Exercise instructions: Restate word for word only the lines running from the one with "text: 1.7 ->" to the end of the data, both ends included. Omit any pictures.

----------

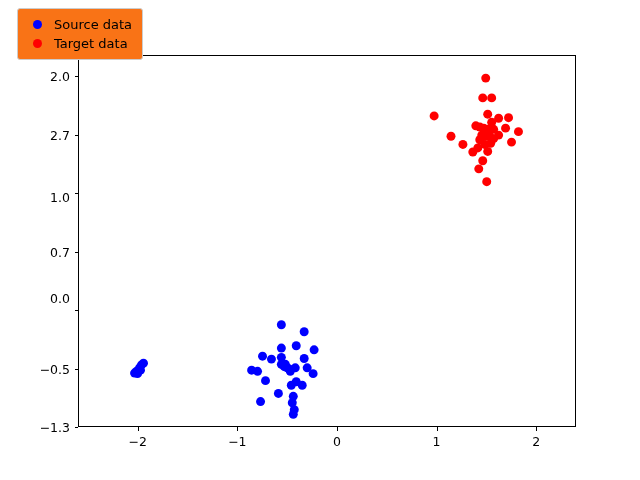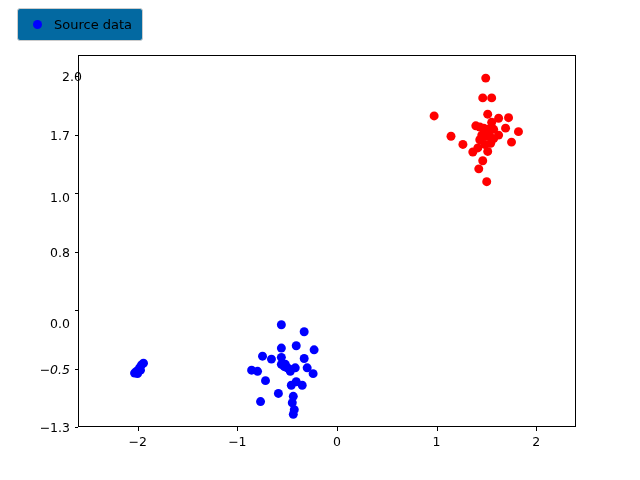"Source data" #legend { background: #0369a1 -> #f97316 }
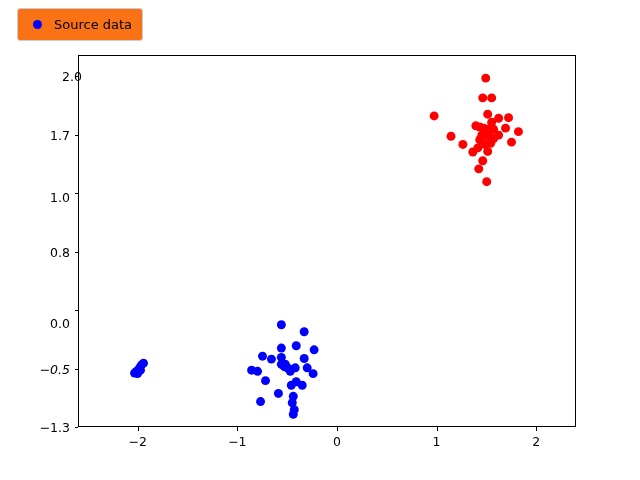"Target data" div.legend-row { html: none -> <div> <span> <span></span> </span> <span>Target data</span> </div> }
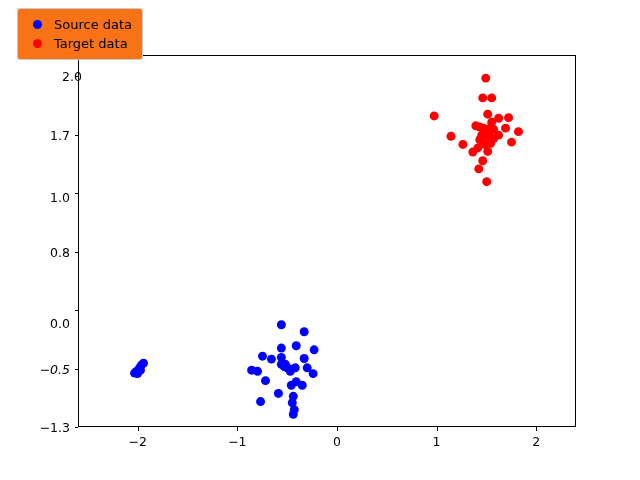"2.0" div.tick-label { left: 32px -> 20px }
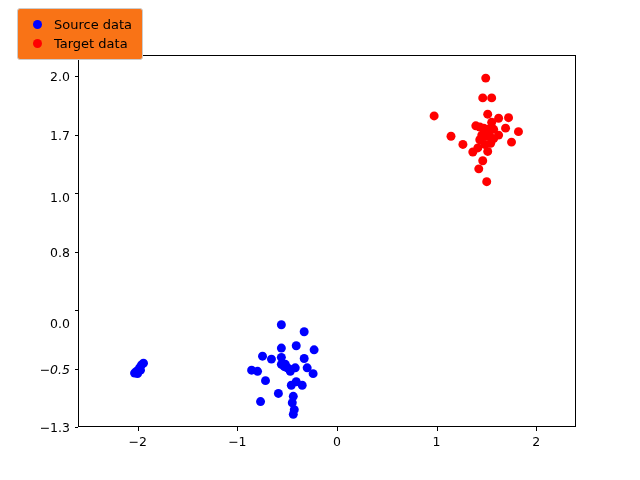"1.7" div.tick-label { text: 1.7 -> 2.7 }
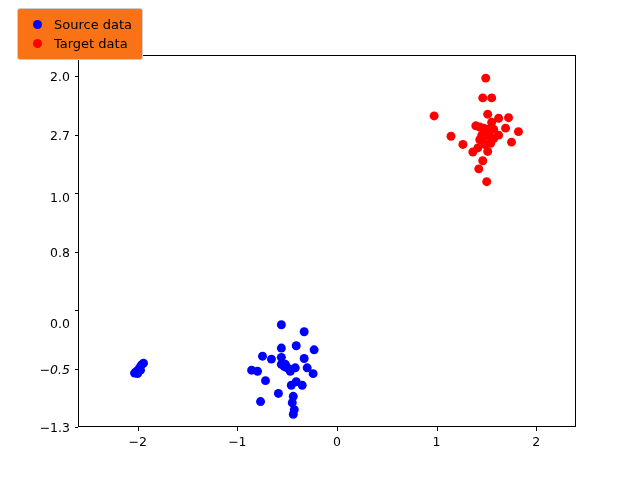"0.8" div.tick-label { text: 0.8 -> 0.7 }
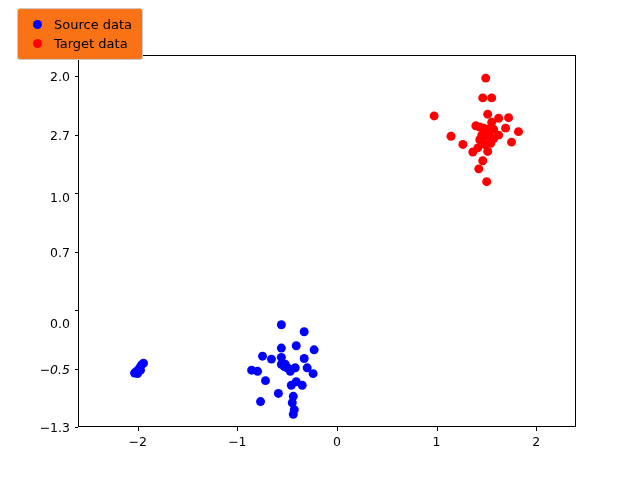"0.0" div.tick-label { top: 323px -> 298px }
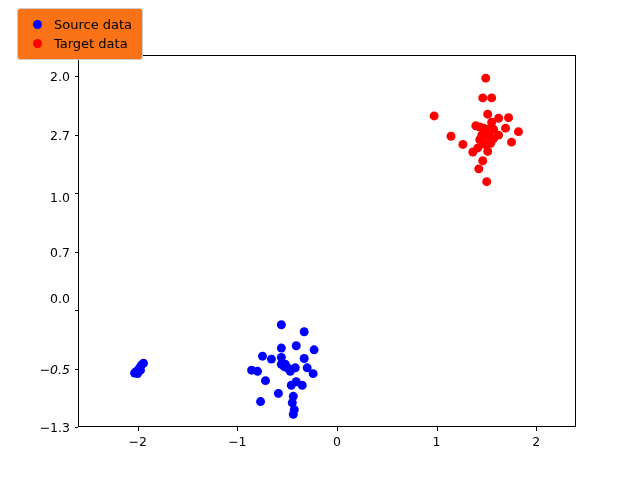"−0.5" div.tick-label { font-style: italic -> none }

----------

Answer space:
"1.7" div.tick-label { text: 1.7 -> 2.7 }
"0.8" div.tick-label { text: 0.8 -> 0.7 }
"0.0" div.tick-label { top: 323px -> 298px }
"−0.5" div.tick-label { font-style: italic -> none }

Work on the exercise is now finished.